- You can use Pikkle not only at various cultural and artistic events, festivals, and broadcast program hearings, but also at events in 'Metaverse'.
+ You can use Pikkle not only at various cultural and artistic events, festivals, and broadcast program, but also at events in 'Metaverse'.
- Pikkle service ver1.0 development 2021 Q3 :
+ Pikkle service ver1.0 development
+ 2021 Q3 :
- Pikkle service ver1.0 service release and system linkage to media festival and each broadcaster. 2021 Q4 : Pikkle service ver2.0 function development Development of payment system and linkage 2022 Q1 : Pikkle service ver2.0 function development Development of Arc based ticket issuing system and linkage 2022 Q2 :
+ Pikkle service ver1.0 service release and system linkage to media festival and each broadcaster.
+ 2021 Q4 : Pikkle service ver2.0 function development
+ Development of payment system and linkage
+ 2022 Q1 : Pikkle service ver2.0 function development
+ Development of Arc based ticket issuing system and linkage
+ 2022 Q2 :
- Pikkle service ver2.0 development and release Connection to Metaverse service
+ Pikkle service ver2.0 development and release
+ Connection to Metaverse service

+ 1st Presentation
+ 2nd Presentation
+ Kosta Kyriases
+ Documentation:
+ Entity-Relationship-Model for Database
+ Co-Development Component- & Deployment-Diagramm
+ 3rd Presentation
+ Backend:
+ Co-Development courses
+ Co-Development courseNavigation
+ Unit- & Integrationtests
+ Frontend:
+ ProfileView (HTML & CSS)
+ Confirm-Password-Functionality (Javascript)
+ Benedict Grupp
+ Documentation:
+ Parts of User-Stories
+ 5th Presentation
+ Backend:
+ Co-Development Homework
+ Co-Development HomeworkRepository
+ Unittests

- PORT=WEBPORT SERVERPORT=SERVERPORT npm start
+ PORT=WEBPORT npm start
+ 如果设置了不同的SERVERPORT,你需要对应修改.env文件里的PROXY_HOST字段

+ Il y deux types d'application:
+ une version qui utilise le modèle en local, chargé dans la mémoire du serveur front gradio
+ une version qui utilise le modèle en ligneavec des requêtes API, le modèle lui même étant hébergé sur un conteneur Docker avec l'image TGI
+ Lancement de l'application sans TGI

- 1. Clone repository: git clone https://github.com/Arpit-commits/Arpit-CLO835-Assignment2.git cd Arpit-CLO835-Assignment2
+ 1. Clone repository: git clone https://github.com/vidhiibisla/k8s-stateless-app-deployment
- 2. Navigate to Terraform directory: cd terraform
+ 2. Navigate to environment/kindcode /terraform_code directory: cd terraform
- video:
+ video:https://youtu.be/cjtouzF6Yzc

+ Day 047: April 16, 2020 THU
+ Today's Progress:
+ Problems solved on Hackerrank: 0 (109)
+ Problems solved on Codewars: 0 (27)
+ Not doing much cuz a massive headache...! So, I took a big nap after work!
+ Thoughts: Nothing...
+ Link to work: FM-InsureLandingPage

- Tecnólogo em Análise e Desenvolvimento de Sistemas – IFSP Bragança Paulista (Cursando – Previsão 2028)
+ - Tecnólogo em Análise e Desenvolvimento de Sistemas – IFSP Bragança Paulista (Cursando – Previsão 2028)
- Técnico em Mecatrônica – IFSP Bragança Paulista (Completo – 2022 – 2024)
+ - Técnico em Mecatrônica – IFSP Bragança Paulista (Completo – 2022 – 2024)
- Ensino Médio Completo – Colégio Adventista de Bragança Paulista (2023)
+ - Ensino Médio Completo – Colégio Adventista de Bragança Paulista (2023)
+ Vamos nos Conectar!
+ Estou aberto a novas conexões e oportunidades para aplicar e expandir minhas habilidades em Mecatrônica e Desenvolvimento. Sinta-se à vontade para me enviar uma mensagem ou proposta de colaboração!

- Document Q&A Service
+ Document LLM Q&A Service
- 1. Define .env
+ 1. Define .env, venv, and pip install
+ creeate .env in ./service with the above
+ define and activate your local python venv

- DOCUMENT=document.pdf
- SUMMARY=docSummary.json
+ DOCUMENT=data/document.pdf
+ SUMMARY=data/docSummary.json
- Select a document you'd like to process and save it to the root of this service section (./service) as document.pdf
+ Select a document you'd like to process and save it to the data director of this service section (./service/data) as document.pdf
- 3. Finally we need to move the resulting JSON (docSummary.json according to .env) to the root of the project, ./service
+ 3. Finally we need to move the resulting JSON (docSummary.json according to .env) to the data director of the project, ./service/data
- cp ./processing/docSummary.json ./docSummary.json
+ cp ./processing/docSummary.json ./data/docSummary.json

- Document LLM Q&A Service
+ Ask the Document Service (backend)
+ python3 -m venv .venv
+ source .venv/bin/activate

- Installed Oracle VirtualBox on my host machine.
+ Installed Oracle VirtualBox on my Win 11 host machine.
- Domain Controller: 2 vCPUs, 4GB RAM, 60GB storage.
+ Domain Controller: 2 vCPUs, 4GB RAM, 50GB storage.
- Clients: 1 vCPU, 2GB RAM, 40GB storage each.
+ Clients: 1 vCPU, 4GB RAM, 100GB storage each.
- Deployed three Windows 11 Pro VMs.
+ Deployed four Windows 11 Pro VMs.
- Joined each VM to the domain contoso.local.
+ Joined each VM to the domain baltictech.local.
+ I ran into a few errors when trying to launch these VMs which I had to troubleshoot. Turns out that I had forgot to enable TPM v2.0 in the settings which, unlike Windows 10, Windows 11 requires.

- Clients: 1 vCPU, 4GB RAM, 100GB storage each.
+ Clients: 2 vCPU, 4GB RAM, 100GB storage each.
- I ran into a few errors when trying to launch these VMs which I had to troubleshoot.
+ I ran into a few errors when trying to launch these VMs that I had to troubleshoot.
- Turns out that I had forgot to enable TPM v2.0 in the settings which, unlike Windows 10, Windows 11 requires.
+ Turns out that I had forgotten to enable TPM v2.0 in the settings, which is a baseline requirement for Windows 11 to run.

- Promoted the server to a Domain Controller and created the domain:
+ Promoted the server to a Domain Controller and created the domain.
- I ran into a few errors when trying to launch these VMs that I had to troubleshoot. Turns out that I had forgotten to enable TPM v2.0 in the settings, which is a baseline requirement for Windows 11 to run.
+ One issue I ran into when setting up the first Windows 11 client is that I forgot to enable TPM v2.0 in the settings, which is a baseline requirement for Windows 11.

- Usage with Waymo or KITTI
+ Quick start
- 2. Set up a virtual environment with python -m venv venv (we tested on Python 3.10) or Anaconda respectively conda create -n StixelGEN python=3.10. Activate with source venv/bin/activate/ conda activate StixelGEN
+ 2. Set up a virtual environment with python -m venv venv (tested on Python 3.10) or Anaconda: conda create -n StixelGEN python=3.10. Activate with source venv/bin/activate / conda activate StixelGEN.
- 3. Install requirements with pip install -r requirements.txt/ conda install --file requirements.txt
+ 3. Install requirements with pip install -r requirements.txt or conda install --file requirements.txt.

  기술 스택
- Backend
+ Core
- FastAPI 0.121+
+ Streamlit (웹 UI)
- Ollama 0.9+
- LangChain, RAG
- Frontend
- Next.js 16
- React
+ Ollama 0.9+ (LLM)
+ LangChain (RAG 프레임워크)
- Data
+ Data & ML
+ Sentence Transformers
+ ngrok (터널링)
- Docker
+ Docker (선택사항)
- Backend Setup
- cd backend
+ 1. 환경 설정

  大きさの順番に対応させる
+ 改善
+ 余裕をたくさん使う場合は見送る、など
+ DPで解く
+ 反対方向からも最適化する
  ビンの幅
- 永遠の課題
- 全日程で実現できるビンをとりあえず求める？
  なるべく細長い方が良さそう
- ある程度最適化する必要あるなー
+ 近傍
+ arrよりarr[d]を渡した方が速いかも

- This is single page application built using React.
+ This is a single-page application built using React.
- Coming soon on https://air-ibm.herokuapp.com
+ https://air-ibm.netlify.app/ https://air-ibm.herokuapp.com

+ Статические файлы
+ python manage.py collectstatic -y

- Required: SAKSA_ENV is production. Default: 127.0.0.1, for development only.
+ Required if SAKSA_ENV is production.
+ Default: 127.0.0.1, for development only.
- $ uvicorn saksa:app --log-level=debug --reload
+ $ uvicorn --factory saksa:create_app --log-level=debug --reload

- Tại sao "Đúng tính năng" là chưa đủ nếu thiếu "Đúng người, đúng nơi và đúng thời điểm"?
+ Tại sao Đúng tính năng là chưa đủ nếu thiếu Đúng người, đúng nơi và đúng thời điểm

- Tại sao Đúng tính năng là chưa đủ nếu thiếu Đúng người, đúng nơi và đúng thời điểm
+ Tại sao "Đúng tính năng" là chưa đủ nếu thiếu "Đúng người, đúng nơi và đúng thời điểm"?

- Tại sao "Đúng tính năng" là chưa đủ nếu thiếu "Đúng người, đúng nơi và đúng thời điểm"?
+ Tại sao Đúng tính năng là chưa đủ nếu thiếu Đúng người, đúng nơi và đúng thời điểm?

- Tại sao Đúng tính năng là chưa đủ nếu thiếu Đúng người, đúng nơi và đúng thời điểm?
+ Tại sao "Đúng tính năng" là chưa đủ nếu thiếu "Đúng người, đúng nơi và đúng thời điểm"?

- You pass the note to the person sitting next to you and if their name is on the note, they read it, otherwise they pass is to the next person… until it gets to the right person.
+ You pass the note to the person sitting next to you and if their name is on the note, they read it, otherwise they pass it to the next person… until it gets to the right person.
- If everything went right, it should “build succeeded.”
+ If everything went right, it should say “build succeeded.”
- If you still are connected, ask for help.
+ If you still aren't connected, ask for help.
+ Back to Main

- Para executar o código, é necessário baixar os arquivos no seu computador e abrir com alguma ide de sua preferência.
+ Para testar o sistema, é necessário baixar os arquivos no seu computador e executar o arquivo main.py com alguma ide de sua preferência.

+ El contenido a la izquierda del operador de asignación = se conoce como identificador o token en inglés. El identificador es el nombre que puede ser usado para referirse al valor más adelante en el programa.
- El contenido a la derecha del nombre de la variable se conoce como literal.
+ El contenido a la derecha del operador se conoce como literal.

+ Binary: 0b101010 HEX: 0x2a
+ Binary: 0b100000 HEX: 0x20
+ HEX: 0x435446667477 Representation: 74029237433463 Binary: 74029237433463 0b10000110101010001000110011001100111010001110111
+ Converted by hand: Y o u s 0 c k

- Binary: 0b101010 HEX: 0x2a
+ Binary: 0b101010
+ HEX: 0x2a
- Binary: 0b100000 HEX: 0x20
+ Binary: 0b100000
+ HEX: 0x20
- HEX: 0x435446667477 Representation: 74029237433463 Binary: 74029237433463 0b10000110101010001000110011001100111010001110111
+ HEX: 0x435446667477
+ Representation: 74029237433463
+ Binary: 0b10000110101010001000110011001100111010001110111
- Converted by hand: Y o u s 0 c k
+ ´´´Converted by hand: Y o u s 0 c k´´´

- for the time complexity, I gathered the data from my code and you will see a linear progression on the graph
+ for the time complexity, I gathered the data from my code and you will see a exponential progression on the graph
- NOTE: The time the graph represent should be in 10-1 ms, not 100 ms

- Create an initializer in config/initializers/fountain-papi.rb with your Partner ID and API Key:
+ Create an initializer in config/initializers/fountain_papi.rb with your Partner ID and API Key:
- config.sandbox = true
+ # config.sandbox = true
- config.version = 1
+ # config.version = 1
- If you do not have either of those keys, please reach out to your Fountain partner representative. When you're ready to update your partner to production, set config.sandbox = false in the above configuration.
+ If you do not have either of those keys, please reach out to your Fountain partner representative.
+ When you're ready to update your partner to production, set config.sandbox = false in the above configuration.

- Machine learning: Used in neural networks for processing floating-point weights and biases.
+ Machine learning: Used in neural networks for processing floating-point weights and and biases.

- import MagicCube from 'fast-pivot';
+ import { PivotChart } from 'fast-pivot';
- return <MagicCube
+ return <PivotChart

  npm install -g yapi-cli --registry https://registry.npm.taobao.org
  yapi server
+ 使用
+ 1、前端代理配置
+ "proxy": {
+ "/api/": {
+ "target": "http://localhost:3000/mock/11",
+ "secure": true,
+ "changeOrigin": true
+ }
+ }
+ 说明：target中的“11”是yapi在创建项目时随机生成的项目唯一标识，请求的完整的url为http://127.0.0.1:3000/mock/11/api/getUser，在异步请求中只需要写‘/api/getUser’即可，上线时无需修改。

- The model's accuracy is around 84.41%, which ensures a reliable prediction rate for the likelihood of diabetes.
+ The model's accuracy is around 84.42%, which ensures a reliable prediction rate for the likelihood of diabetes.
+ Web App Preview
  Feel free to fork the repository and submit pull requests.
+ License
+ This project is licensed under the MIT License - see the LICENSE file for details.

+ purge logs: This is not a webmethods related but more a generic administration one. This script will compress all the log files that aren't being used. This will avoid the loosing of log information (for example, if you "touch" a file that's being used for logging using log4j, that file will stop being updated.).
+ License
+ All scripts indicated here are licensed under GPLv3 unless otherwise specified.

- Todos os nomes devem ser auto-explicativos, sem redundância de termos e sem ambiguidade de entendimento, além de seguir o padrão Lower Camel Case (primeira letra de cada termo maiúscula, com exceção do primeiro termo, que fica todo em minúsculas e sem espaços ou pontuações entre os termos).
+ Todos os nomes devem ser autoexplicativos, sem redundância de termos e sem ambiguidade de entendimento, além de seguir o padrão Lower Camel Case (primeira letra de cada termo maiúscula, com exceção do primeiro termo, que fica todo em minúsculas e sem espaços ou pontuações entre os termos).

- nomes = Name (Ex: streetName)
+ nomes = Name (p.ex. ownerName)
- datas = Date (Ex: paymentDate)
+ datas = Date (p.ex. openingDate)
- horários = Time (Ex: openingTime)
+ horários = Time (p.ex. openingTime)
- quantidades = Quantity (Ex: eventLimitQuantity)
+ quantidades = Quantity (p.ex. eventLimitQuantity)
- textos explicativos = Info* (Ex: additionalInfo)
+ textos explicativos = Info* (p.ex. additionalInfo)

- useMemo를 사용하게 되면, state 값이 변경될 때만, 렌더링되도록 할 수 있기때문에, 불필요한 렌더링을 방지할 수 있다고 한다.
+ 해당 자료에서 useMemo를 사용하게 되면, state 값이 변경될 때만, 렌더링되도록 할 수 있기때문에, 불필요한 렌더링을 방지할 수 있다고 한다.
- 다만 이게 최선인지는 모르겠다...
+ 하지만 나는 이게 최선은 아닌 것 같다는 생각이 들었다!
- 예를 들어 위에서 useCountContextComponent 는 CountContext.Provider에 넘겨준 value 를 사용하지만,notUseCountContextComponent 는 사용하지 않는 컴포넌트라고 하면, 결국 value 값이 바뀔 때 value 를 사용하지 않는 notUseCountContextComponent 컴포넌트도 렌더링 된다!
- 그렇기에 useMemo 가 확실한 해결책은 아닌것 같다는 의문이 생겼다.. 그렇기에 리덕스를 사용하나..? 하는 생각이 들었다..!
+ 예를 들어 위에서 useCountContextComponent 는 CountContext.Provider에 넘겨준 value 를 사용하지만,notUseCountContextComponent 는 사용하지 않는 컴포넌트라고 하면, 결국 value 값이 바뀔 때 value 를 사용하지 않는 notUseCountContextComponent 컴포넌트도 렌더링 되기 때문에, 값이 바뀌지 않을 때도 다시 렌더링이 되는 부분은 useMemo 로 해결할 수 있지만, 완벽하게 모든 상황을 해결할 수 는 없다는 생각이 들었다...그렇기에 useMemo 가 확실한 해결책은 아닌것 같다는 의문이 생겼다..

* Exercise prompt:
Copy the lines of the data above exactly as written, beginning with the line containing "Hackerrank: 0 (109)" and ending with the line containing "- 3. Finally", and leave out all other lines.

* Response to the exercise:
+ Problems solved on Hackerrank: 0 (109)
+ Problems solved on Codewars: 0 (27)
+ Not doing much cuz a massive headache...! So, I took a big nap after work!
+ Thoughts: Nothing...
+ Link to work: FM-InsureLandingPage

- Tecnólogo em Análise e Desenvolvimento de Sistemas – IFSP Bragança Paulista (Cursando – Previsão 2028)
+ - Tecnólogo em Análise e Desenvolvimento de Sistemas – IFSP Bragança Paulista (Cursando – Previsão 2028)
- Técnico em Mecatrônica – IFSP Bragança Paulista (Completo – 2022 – 2024)
+ - Técnico em Mecatrônica – IFSP Bragança Paulista (Completo – 2022 – 2024)
- Ensino Médio Completo – Colégio Adventista de Bragança Paulista (2023)
+ - Ensino Médio Completo – Colégio Adventista de Bragança Paulista (2023)
+ Vamos nos Conectar!
+ Estou aberto a novas conexões e oportunidades para aplicar e expandir minhas habilidades em Mecatrônica e Desenvolvimento. Sinta-se à vontade para me enviar uma mensagem ou proposta de colaboração!

- Document Q&A Service
+ Document LLM Q&A Service
- 1. Define .env
+ 1. Define .env, venv, and pip install
+ creeate .env in ./service with the above
+ define and activate your local python venv

- DOCUMENT=document.pdf
- SUMMARY=docSummary.json
+ DOCUMENT=data/document.pdf
+ SUMMARY=data/docSummary.json
- Select a document you'd like to process and save it to the root of this service section (./service) as document.pdf
+ Select a document you'd like to process and save it to the data director of this service section (./service/data) as document.pdf
- 3. Finally we need to move the resulting JSON (docSummary.json according to .env) to the root of the project, ./service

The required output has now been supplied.